Objectives: Evaluation of the efficacy of a short course of technical clinical skills to change performance in general practice.
Design: Subjects were self-selected general practitioners (n=59) who were unaware of the study design. They were assigned to the intervention group (n=31) or control group (n=28) according to their preference for course date. The course covered four different technical clinical skills (shoulder injection technique, PAP-smear, laboratory examination of vaginal discharge, ophthalmoscopic control in diabetes mellitus). Main outcome measures used were pre- and post-training scores on a knowledge test of skills (60 multiple choice items), and pre- and post-training performance of procedures in practice using a log-diary covering 20 days.
Setting: University of Maastricht, The Netherlands.
Subjects: Self-selected general practitioners.

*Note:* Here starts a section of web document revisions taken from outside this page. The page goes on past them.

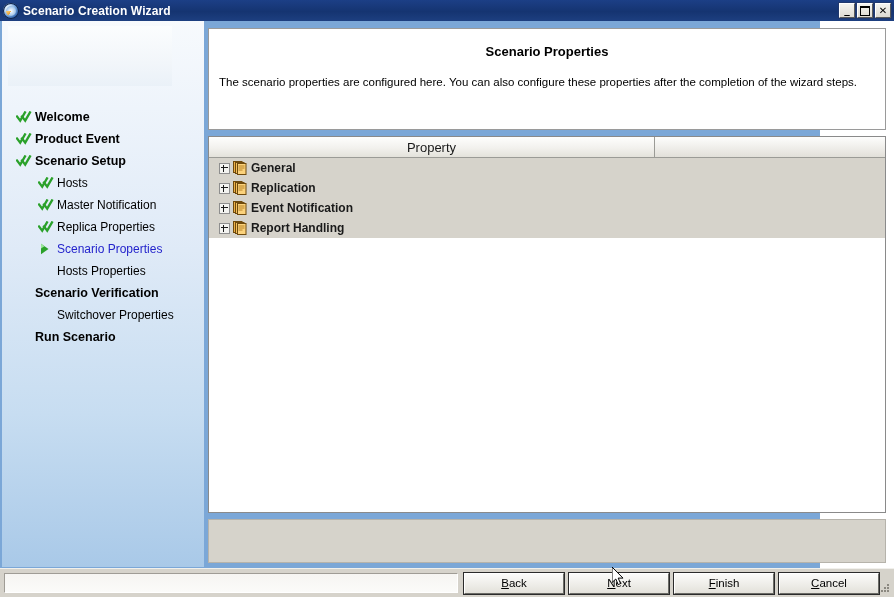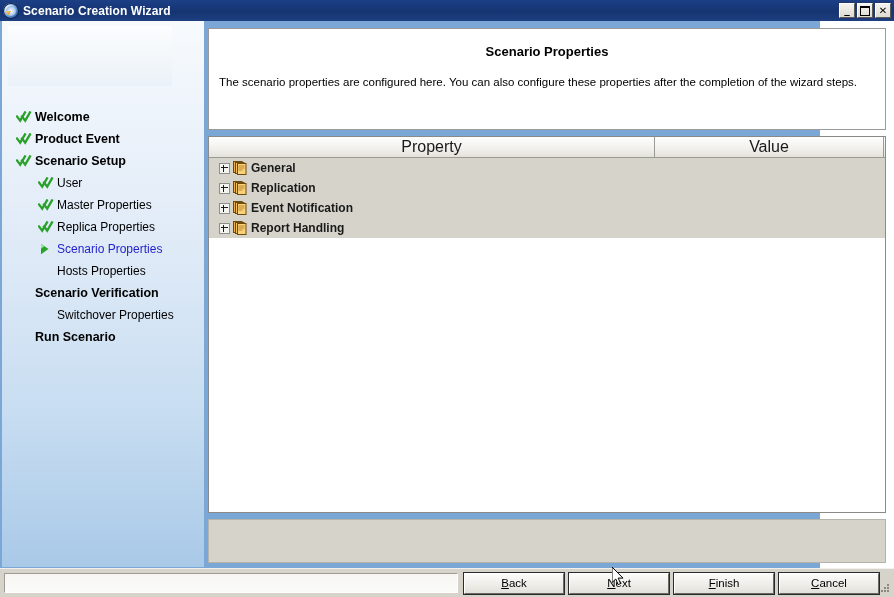"Property" .col-head { font-size: 16px -> 13px }
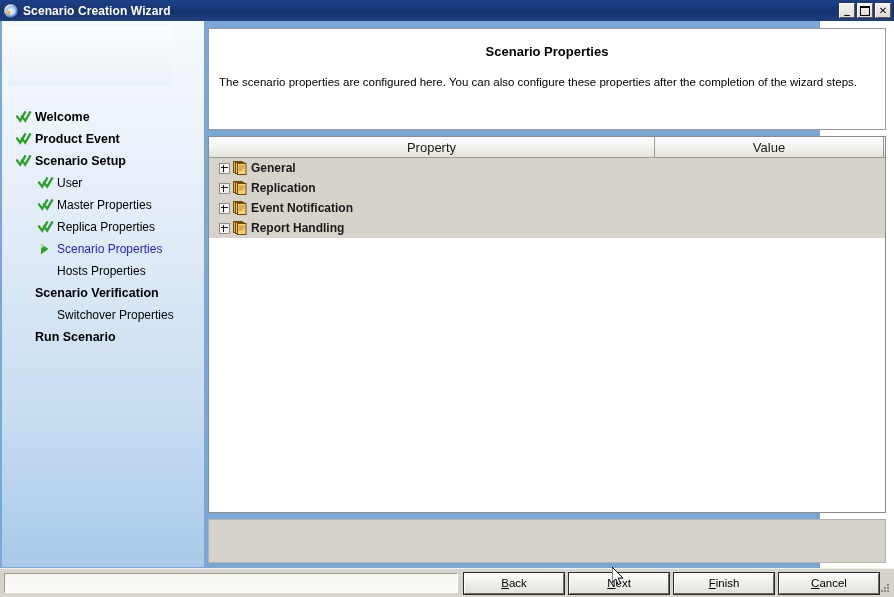"Value" div.col-head { html: <div>Value</div> -> none }
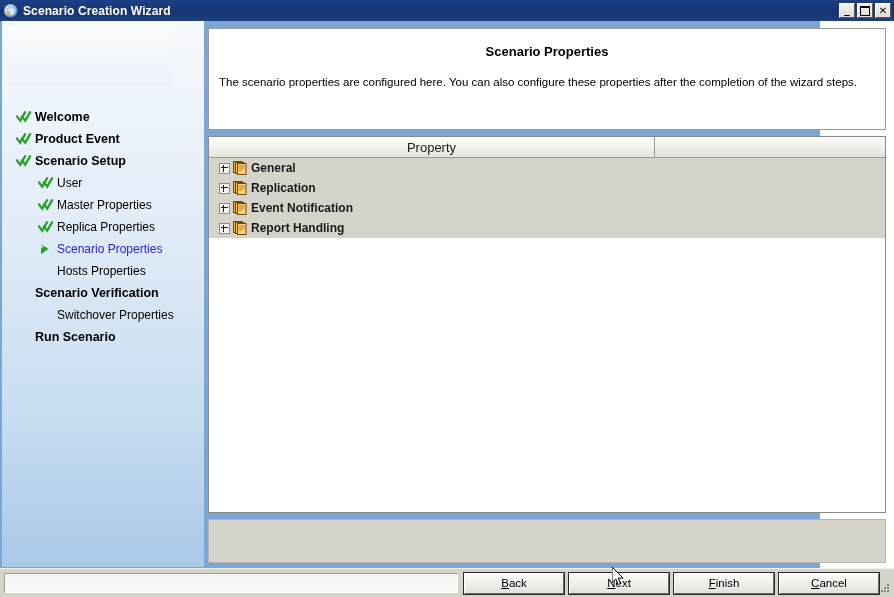"User" span.nav-label { text: User -> Hosts }
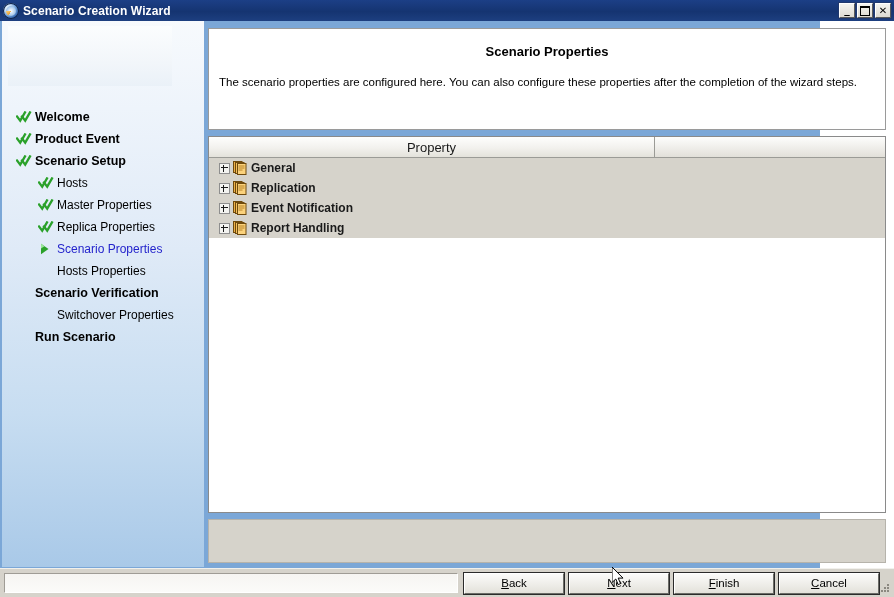"Master Properties" span.nav-label { text: Properties -> Notification }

Results: Competence, as measured by the knowledge test of skills, improved significantly as a result of the training and skills test scores were satisfactory after training. A significant effect on performance in practice was found for PAP-smear and shoulder injection technique, whereas no effect could be demonstrated for examination of vaginal discharge and ophthalmoscopic control in diabetes mellitus.
Conclusions: A good degree of competence is a necessary but not always sufficient condition for a physician to change his performance in practice. While some skills training seems adequate to bring about desired changes, for other skills more complex interventions are probably needed.